The class, 18 freshmen, one teaching apprentice, and Varekamp, performed all sorts of CO2-oriented observations, such as measuring the gas levels from with a detector stuck outside a van while driving on Connecticut highways and byways. They also measured CO2 levels around the Science Tower from detectors stuck outside the building on the 4th floor and from the roof. What they discovered was that their initial assumptions about local CO2 source variability were wrong. For instance, the greatest pulsations in the CO2 levels around the Science Tower were attributable to daily changes in air and ground temperature, and not, as they originally expected, to usage of automobiles by Wesleyan faculty and staff.

Other activities the class were involved with include measuring CO2 usage by plants in a tabletop greenhouse (by the green house-plants group), creating from scratch a carbon cycling model in BASIC that simulates the earth’s atmosphere from 1850 to the present, and 50 years in the future for different scenarios of fossil fuel burning and energy use (the modeling group). As Varekamp explains, "that’s the spirit of the whole class—that we were on a mission trying to collect data and make sense of it."

After students had worked on the carbon-cycling models and laid down a basic understanding of how climates work, Varekamp introduced the program SimEarthä , which the students ran right in their classroom on Macintosh iBooks from the new ITS AppleCart. SimEarthä is a game where the player sets up initial conditions on a newly formed planet, and then the program runs simulated eons of time. Climates develop, primitive then advanced life develops, and the planet either crashes ecologically, or persists. The key is to get the initial conditions right, and produce environmentally friendly agricultural, technological, and environmental policies once intelligent life "evolves." Working in groups of two or three, the students worked through various scenarios with SimEarth, then the class explored the empirical realism and imperfections in the SimEarth model--where it was accurate, based on their own models of carbon cycling, and where it was not.

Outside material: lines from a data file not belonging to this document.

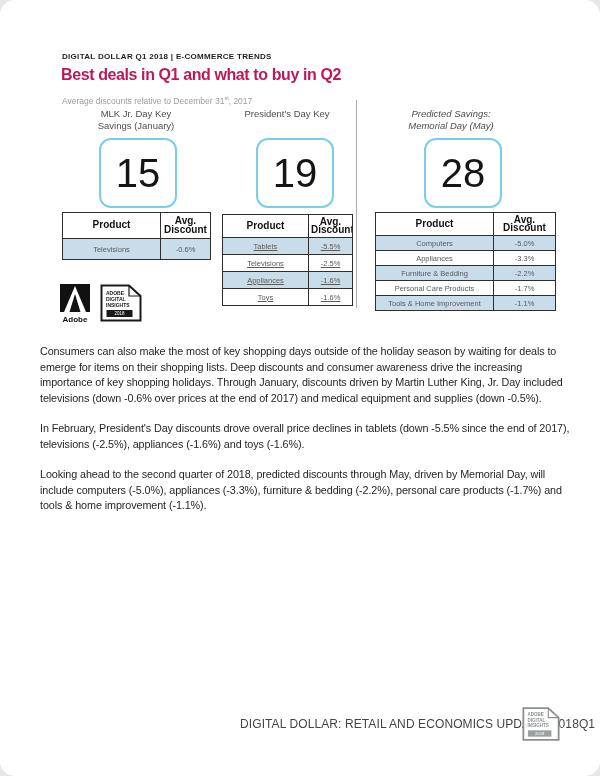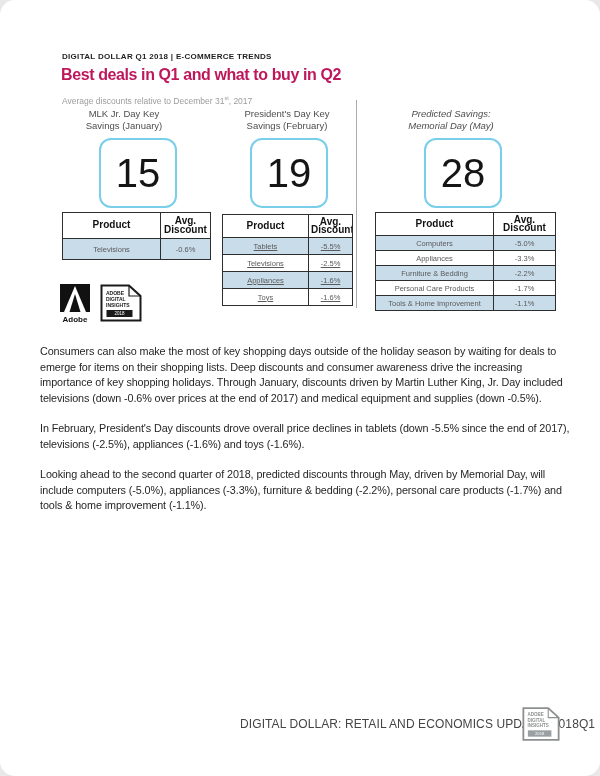"MLK Jr. Day Key" .sh1 { left: 44px -> 56px }
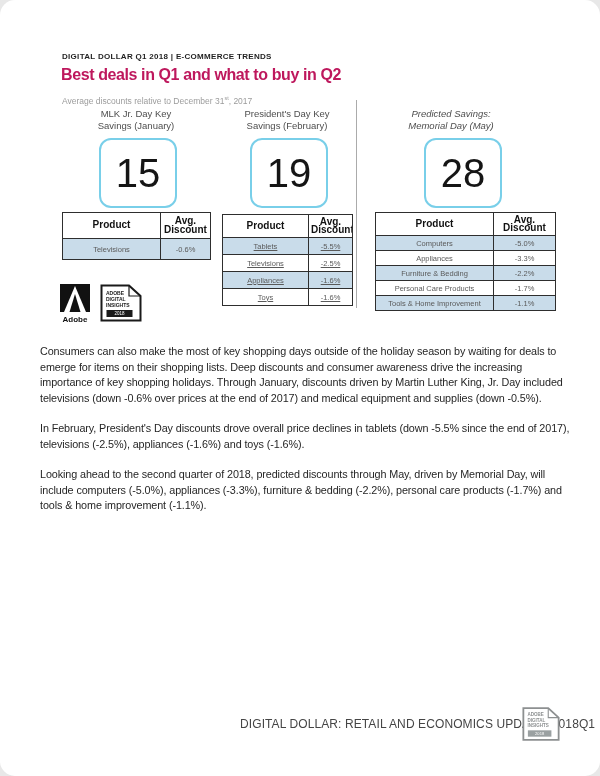"Savings (February)" div { html: <div>Savings (February)</div> -> none }
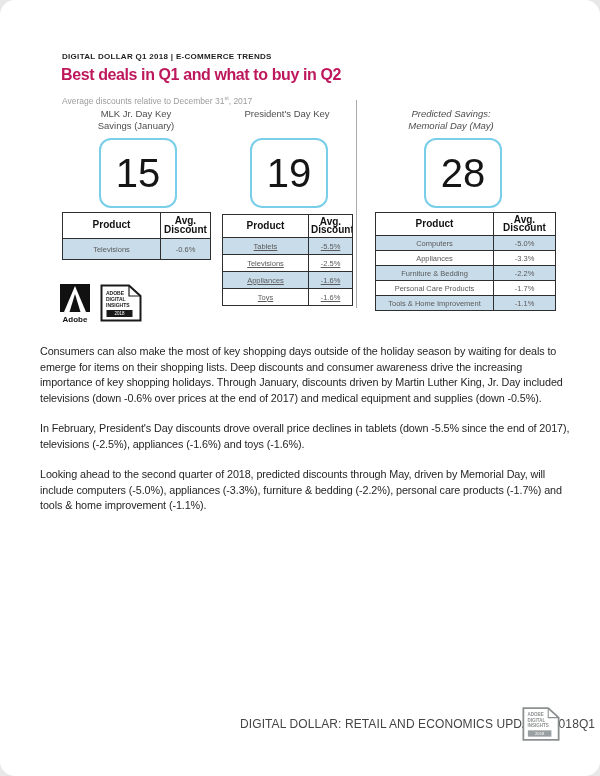"19" .c2 { left: 250px -> 256px }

Games and simulation program, such as SimEarth , are coming to the forefront of education, and one can easily find an array of educational games on the Internet, commercial and shareware, representing disciplines like engineering, physics, medicine, biology, economics, political science and public policy, psychology, and mathematics. In addition to highlighting specific disciplinary concepts, simulation and games help students understand theory, model building and testing, and the overall nature of complex systems. Running through the simulations in class, using the iBooks, was particularly useful for the class. The students worked in groups of two or three, and were able to examine the other groups’ simulations right there during regular class time, getting more out of the exercise than had they done it on their own in one of the Academic Computing Labs. In Varekamp’s view, the iBooks really helped expand the in-class learning experience.

Varekamp stresses that hard-core science classes can tend to be boring if the teaching simply stresses content in a "this-is-the-way-it-is" manner. But having students collect their own data and "figure it out," and then explore the complexity of their findings using computer simulations makes learning much more exciting, despite the fact that students may have to deal with a fair amount of math, physics, and chemistry. Mixing the FYI course format (small class size and a seminar style discussions) with hands-on, practical experiments and exercises helped "take away all the fear of hard math and physics," says Varekamp, "and it seems a little bit like a game!"